Description
A delightful strawberry shortcake cake with layers of fluffy cake, whipped cream, and fresh strawberries, perfect for any occasion.
Ingredients
- 2 cups all-purpose flour
- 1 1/2 cups granulated sugar
- 1/2 cup unsalted butter, softened
- 1 cup milk
- 3 1/2 teaspoons baking powder
- 1 teaspoon vanilla extract
- 1/2 teaspoon salt
- 2 cups heavy whipping cream
- 1/4 cup powdered sugar
- 4 cups fresh strawberries, sliced
Instructions
- Preheat your oven to 350°F (175°C) and grease and flour two 9-inch round cake pans.
- Cream together the softened butter and granulated sugar until light and fluffy.
- Mix in the milk and vanilla extract until well combined.
- Combine flour, baking powder, and salt in another bowl.

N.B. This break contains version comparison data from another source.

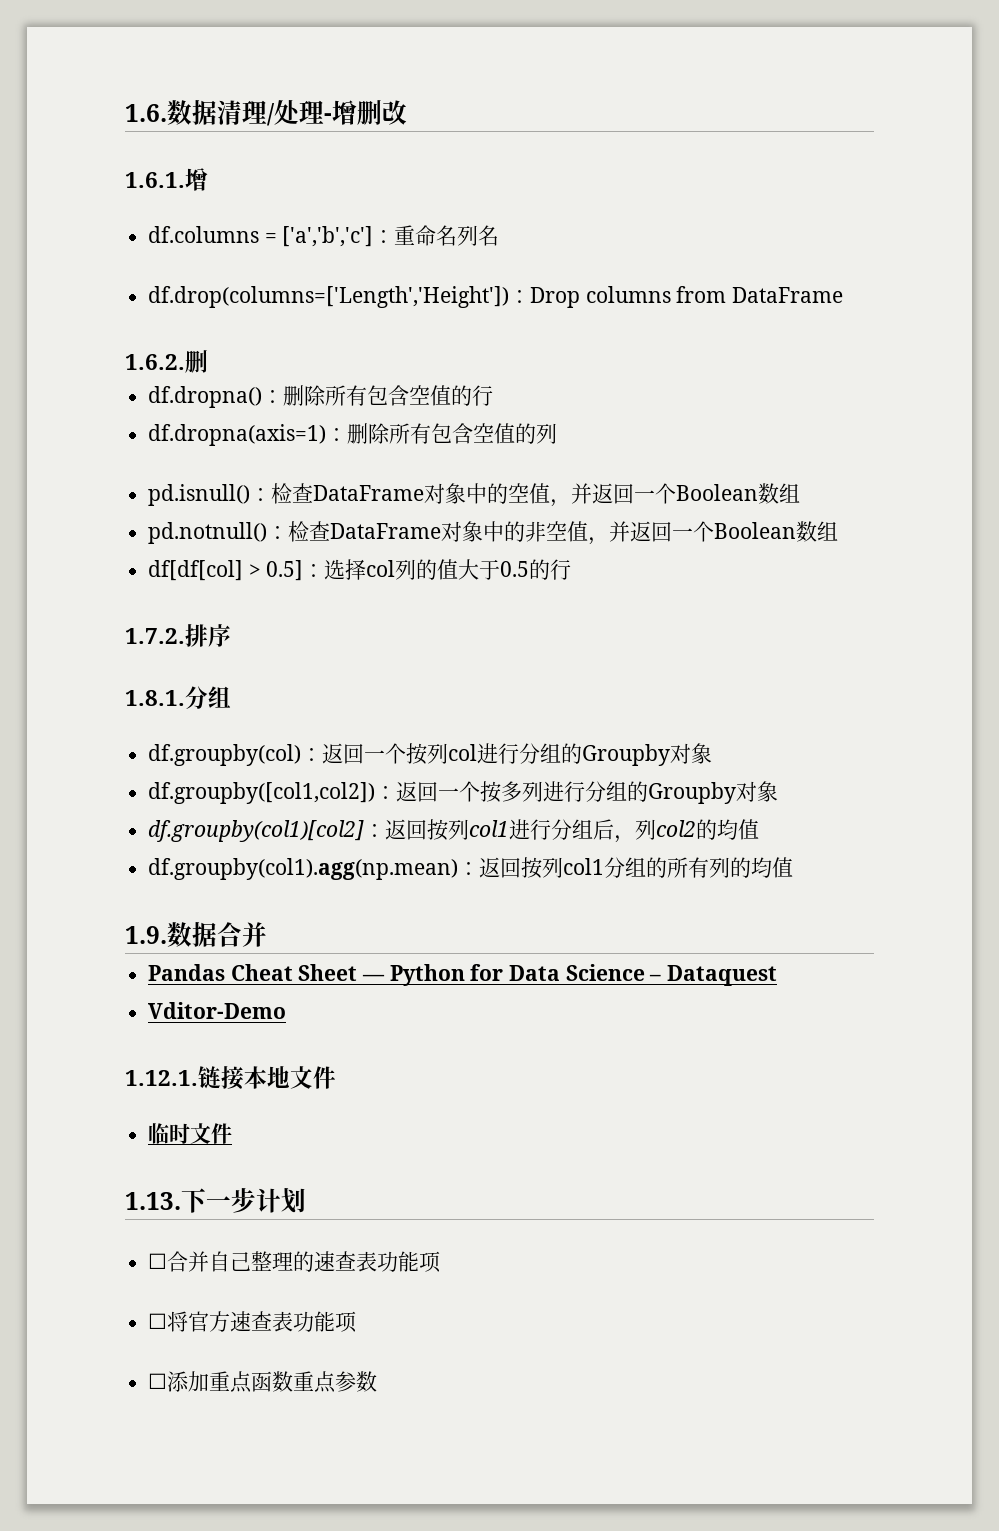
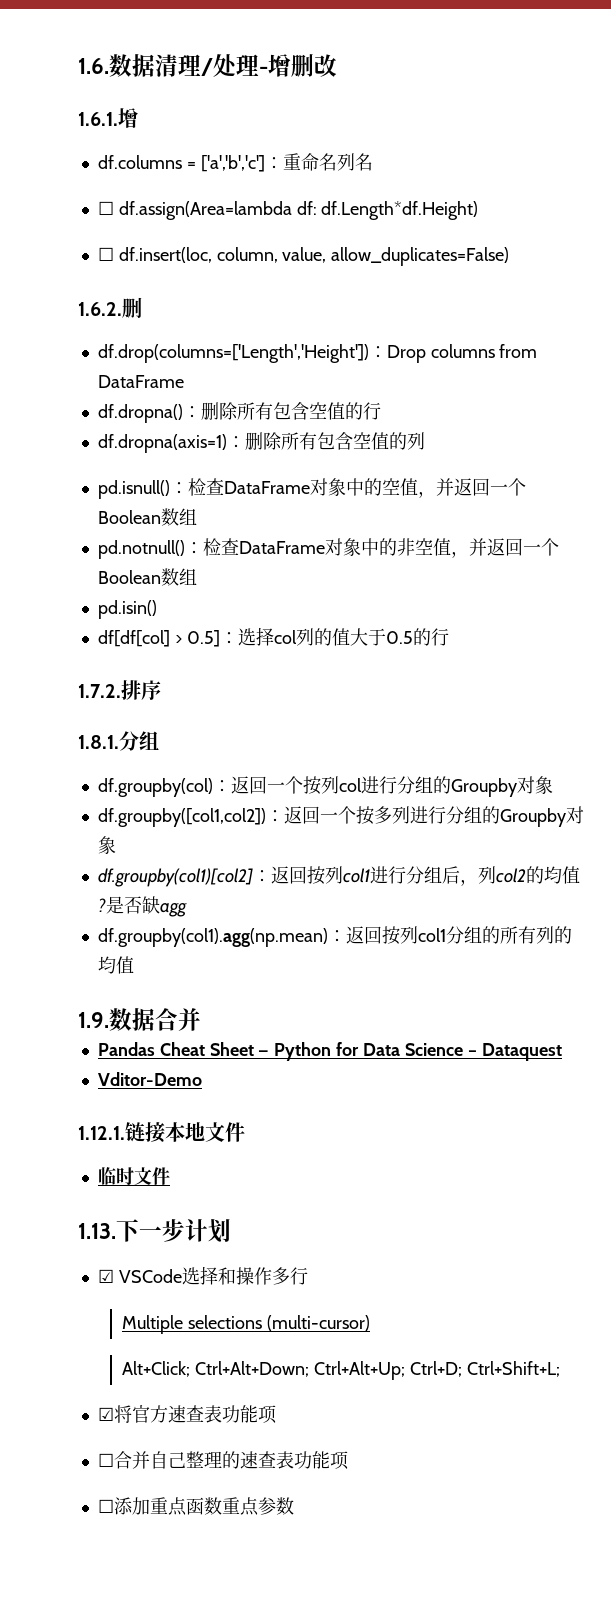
+ ☐ df.assign(Area=lambda df: df.Length*df.Height)
+ ☐ df.insert(loc, column, value, allow_duplicates=False)
+ 1.6.2.删
- 1.6.2.删
+ pd.isin()
- df.groupby(col1)[col2]：返回按列col1进行分组后，列col2的均值
+ df.groupby(col1)[col2]：返回按列col1进行分组后，列col2的均值?是否缺agg
+ ☑ VSCode选择和操作多行
+ Multiple selections (multi-cursor)
+ Alt+Click; Ctrl+Alt+Down; Ctrl+Alt+Up; Ctrl+D; Ctrl+Shift+L;
+ ☑将官方速查表功能项
- ☐将官方速查表功能项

Gradually mix these dry ingredients into the wet mixture until just combined.
- Divide the batter evenly between the prepared pans and bake for 25-30 minutes, or until a toothpick inserted in the center comes out clean.
- Allow the cakes to cool completely in the pans.
- Whip the heavy cream with powdered sugar until stiff peaks form.
- Slice each cake in half horizontally to create layers.
- Assemble by placing one cake half on a serving plate, spreading whipped cream over it, and topping with sliced strawberries. Repeat the layers, finishing with whipped cream and strawberries on top.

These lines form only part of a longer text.